Thanks for the detailed review. Replies inline!
Stephen J. Turnbull wrote:
Pranjal Yadav writes:
> Blog: prany.github.io
> code: giitlab.com/godricglow/mailman
Sorry about the long brain dump. Pick some of the issues to address
now and save the rest for later.
I took a look at your blog. First I reviewed your proposal blog from
April 29 (http://prany.github.io/gsoc15.html), and had the following
thoughts.
1. I don't understand why the "X-Original-To" header field is checked
after "To". I imagine there is a reason, but as this header is
non-standard, something needs to be said about its presumed
semantics and when you would expect it to appear, as well as what
MTAs implement it (I don't think Mailman itself does, at least not
in our upstream version).
I agree with you, I was checking for "X-Original-To:" due to some
confusion, I
read /mailman/config/schema and misunderstood the last part where it says
subsequent methods will be re-written with second headers and adding to
the confusion was systers implementation which too checked for both. will
check for "To:" in the header.
3. I'm not sure about the wisdom of having a separate named pipeline
for dlists. I agree with you that the actual pipeline should
include different handlers rather than trying to incorporate the
dlist logic in existing handlers. (Of course somebody may want to
refactor to exploit commonalities in the code, but IMO your best
strategy is to copy the whole calculate-recipients and decorate
Handlers and modify them as convenient.) However, Mailman already
allows per-list (2.x allowed per-message! dunno if 3 does)
pipelines.
So I'm thinking that maybe we should put the standard pipelines in
variables (a sort of pipeline registry), and *always* attach a
pipeline attribute to each list. To prevent a list from changing
the global objects for everybody, we could make pipelines tuples
rather than lists. (We would need to run that by Barry first,
though.)
I'm not sure how this would work so I will need a bit more explanation for
this comment. AFAIK all mailing lists are attached with a pipeline from
Base pipeline, Virgin-pipeline, Owner-pipeline or Posting-pipeline, mostly
all messages attach to the 'built-in' or simply default-posting-pipeline
initially. So how exactly should I create those registries from pipelines?

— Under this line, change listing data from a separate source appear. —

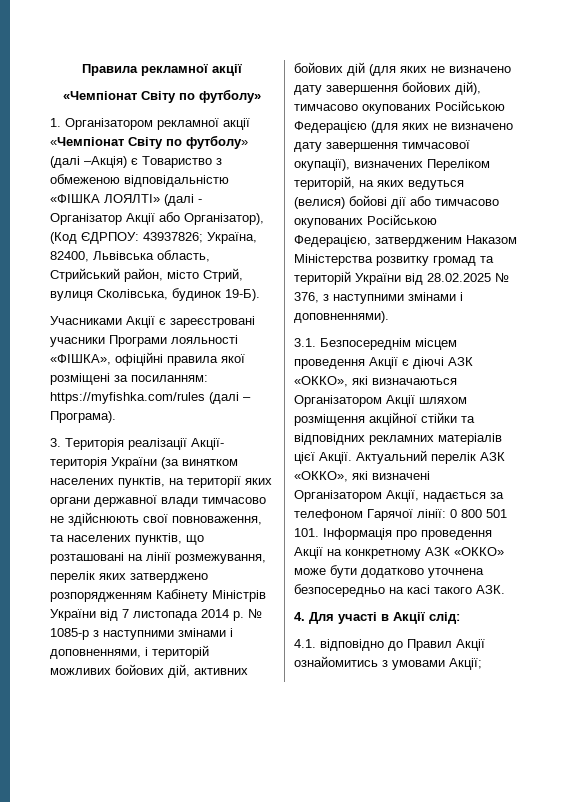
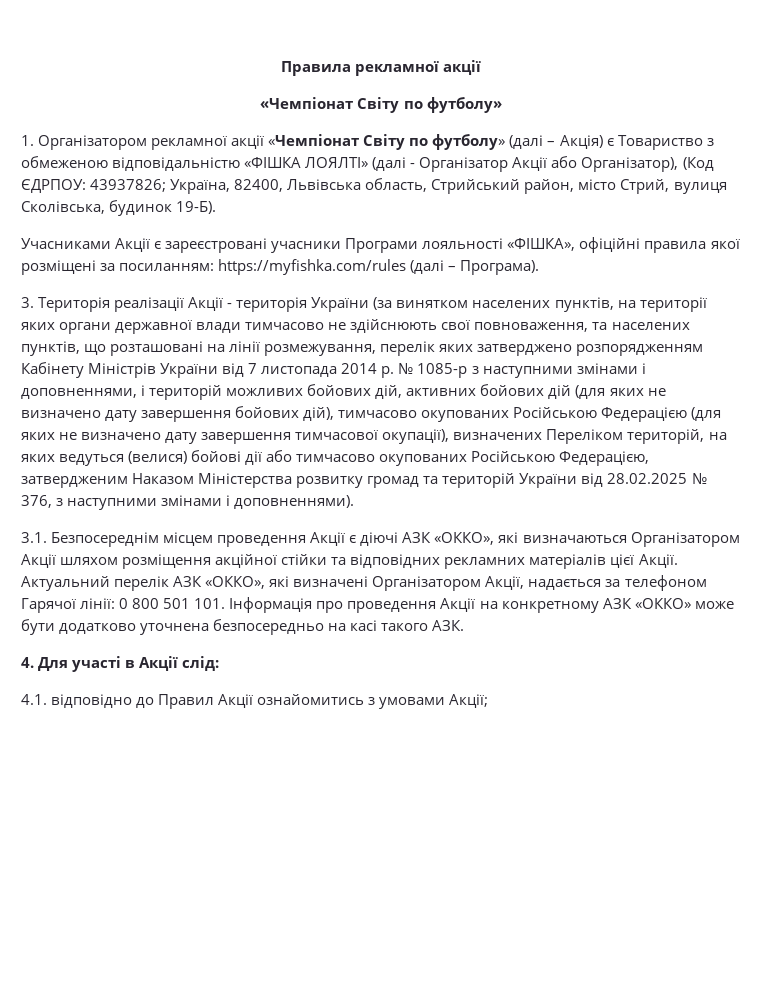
- 1. Організатором рекламної акції «Чемпіонат Світу по футболу» (далі –Акція) є Товариство з обмеженою відповідальністю «ФІШКА ЛОЯЛТІ» (далі - Організатор Акції або Організатор), (Код ЄДРПОУ: 43937826; Україна, 82400, Львівська область, Стрийський район, місто Стрий, вулиця Сколівська, будинок 19-Б).
+ 1. Організатором рекламної акції «Чемпіонат Світу по футболу» (далі – Акція) є Товариство з обмеженою відповідальністю «ФІШКА ЛОЯЛТІ» (далі - Організатор Акції або Організатор), (Код ЄДРПОУ: 43937826; Україна, 82400, Львівська область, Стрийський район, місто Стрий, вулиця Сколівська, будинок 19-Б).
- 3. Територія реалізації Акції- територія України (за винятком населених пунктів, на території яких органи державної влади тимчасово не здійснюють свої повноваження, та населених пунктів, що розташовані на лінії розмежування, перелік яких затверджено розпорядженням Кабінету Міністрів України від 7 листопада 2014 р.
+ 3. Територія реалізації Акції - територія України (за винятком населених пунктів, на території яких органи державної влади тимчасово не здійснюють свої повноваження, та населених пунктів, що розташовані на лінії розмежування, перелік яких затверджено розпорядженням Кабінету Міністрів України від 7 листопада 2014 р.

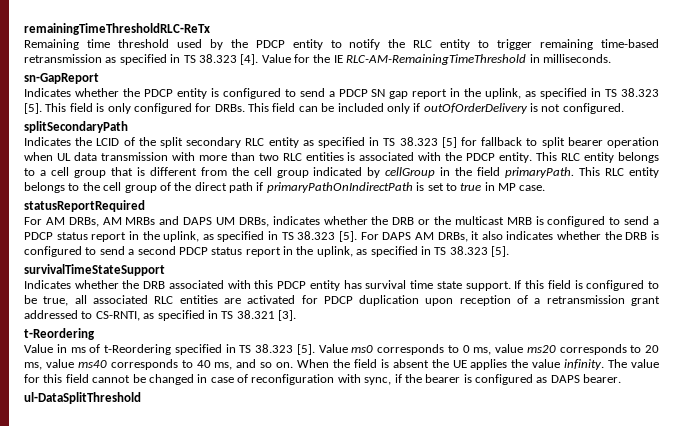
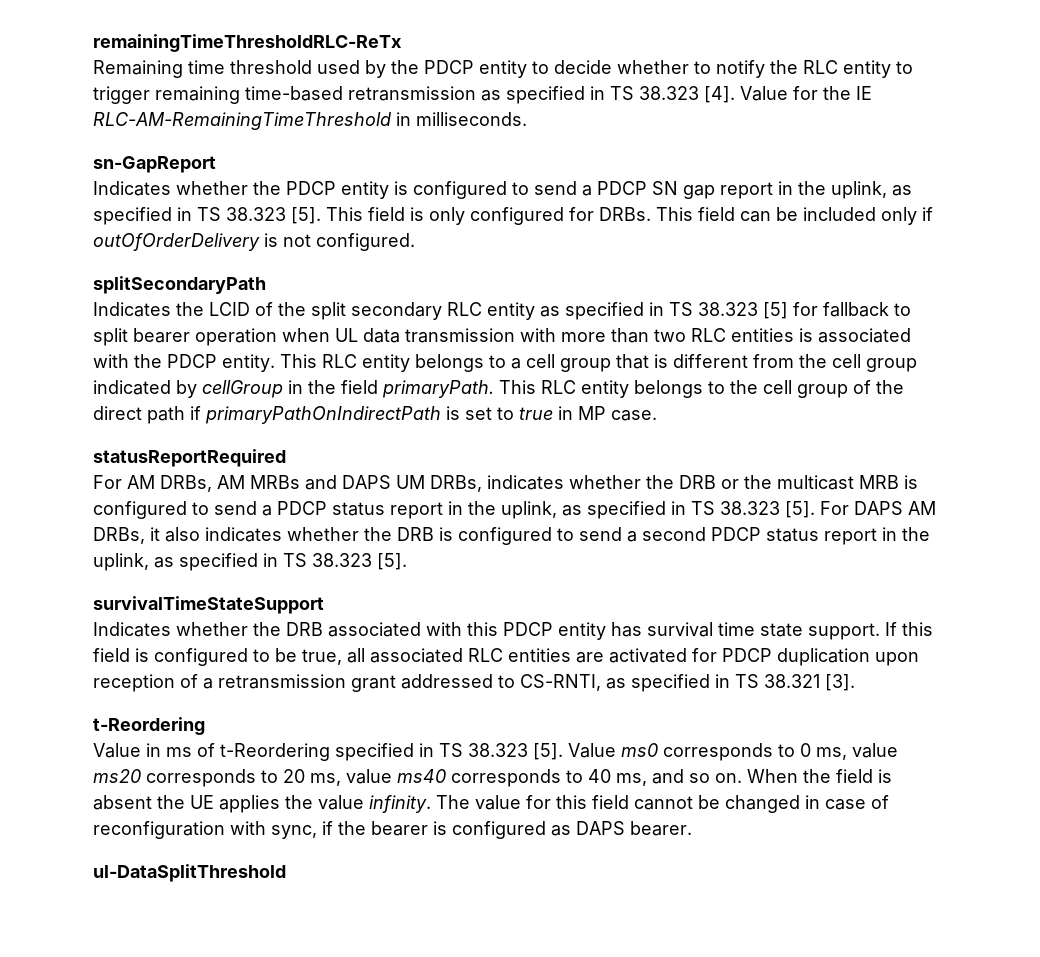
- Remaining time threshold used by the PDCP entity to notify the RLC entity to trigger remaining time-based retransmission as specified in TS 38.323 [4].
+ Remaining time threshold used by the PDCP entity to decide whether to notify the RLC entity to trigger remaining time-based retransmission as specified in TS 38.323 [4].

Adding another attribute to the mailing lists will be easy but replacing
lists as pipelines tuples is a pretty complex thought. We'll run it with
Barry
as you said and then I will post the necessary changes.
4. Since Thread.base_message_id is supposed to be a UUID, that (or a
hash) would be a reasonable primary key for the Thread. This
would lead to an interesting extension that any message could
become a new dlist. Don't know if that would be useful, but it
might be (often threads split).
Now, about the progress report blog of May 31
(http://prany.github.io/threads-for-dynamic-sublists.html). First a
few stylistic comments.
5. You start by saying that messages "are not kept in a structure."
It's not obvious what you mean by that. Obviously there are
message and metadata classes defined in Mailman. I guess you mean
that you want a history of the messages which might simply be a
list of message-ids, or their hashes. However, your Thread class
in the proposal doesn't seem to keep any history.
By "structure" I simple meant any form of order/arrangement that can
be achieved, using history is one good way of doing so. However I simply
planned to make threads to do so.
6. I disagree with you about the use of the word "conversation."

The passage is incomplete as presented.